XVI Edición

Curso 2019 - 2020

Alejandro Quintana

El ángel del mañana 

Jorge Buenestado, 18 años 

Colegio Mulhacén (Granada) 

Envuelta en una sudadera negra tres tallas más grandes, Alba contemplaba el momento del día con el que compartía nombre. A sus pies se extendían las avenidas de una ciudad que comenzaba a despertarse con los primeros rayos del sol. Las calles se llenaban de personas que iban a su lugar de trabajo y de niños que se dirigían al colegio. Se mezclaba el aroma del pan casero y el del café recién hecho con el repiqueteo de las campanas y el rugido de los motores. Alba vigilaba atenta, a la expectativa.

Si cualquiera de los cientos de personas que habitaban las concurridas calles hubiese alzado la mirada, tal vez hubiera atisbado la figura de Alba ocultándose a la sombra de balcones y chimeneas. Pero aunque ella hubiese querido mostrarse, incluso con el gesto de bajar a la acera, ¿quién tendría interés en verla? De primeras no había diferencia alguna entre Alba y una joven cualquiera que se dirigiera a clase. Tal vez llamara la atención los mechones blancos de su melena despeinada, que parecían moverse con voluntad propia a pesar de que aquella mañana no soplara el viento. O tal vez que vistiese la misma ropa, sin importar la hora ni la estación.
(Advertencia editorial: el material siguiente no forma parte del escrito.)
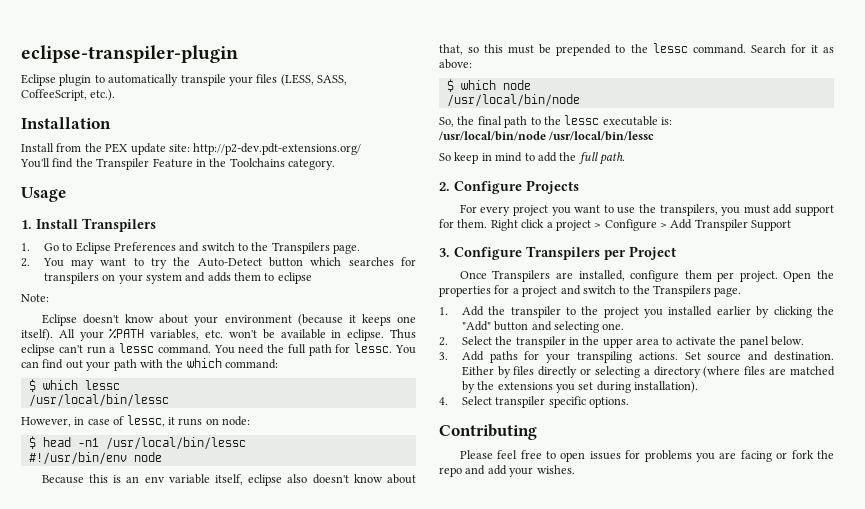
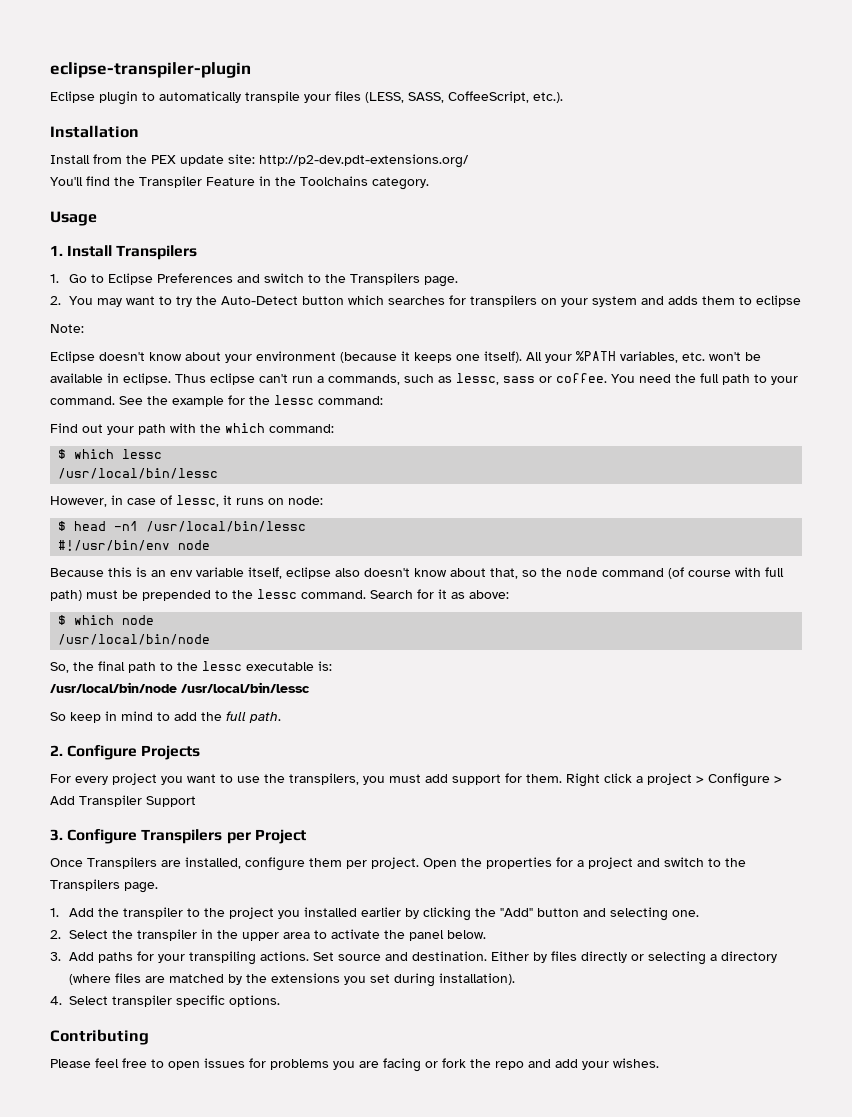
[119,343,211,354] lessc command. -> [328,373,607,385] commands, such as lessc, sass or coffee.
[335,343,417,354] [21,359,64,369] for lessc. You can find -> [754,374,798,385] [50,395,383,407] [50,423,78,433] to your command. See the example for the lessc command: // Find
[484,44,504,53] this -> [541,567,784,579] [50,590,82,601] the node command (of course with full path)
Se desplazaba de tejado en tejado, buscando algún lugar tranquilo donde pasar el resto de la mañana. Finalmente se sentó en un pequeño balcón de una casa deshabitada. Sacó una pequeña libreta de cuero negro y comenzó a dibujar a las personas que veía, para después escribir sobre quienes eran, de dónde venían y a dónde se dirigían, por más que tuviera que inventárselo. 

Aquella era una mañana tranquila. Todavía nadie había necesitado su ayuda. Se disponía a cerrar por un instante los ojos cuando escuchó en la lejanía la sirena de una ambulancia.

Alba se dirigió al lugar del accidente, donde encontró tendido sobre el asfalto el cuerpo de una joven que acababa de expirar. Alrededor de la escena se había formado un cordón policial y un corro de curiosos que se lamentaba por la suerte de la pobre chica. También se escuchaba un llanto apagado. Pero nadie, salvo Alba, fue capaz de percibirlo.

El llanto provenía de la joven que acababa de fallecer. No de su cuerpo, que los sanitarios empezaban a cubrir con una manta térmica, si no de su alma, todavía incapaz de comprender qué le había sucedido. Aquel era el trabajo de Alba: acoger a quienes fallecían, para que no se marcharan del mundo entre sufrimientos y temores. Era un trabajo duro, pues debía esforzarse para que otros superaran lo que ella todavía no había logrado. Los tomaba de la mano incorpórea y los acompañaba hasta la puerta de un lugar mejor, por la que ella aún no había entrado todavía. 

Cuando Alba dejó aquel alma joven y regresó a los tejados de la ciudad, no sabía que estaba un poco más cerca de conseguir sus alas. Entonces podría volar, libre.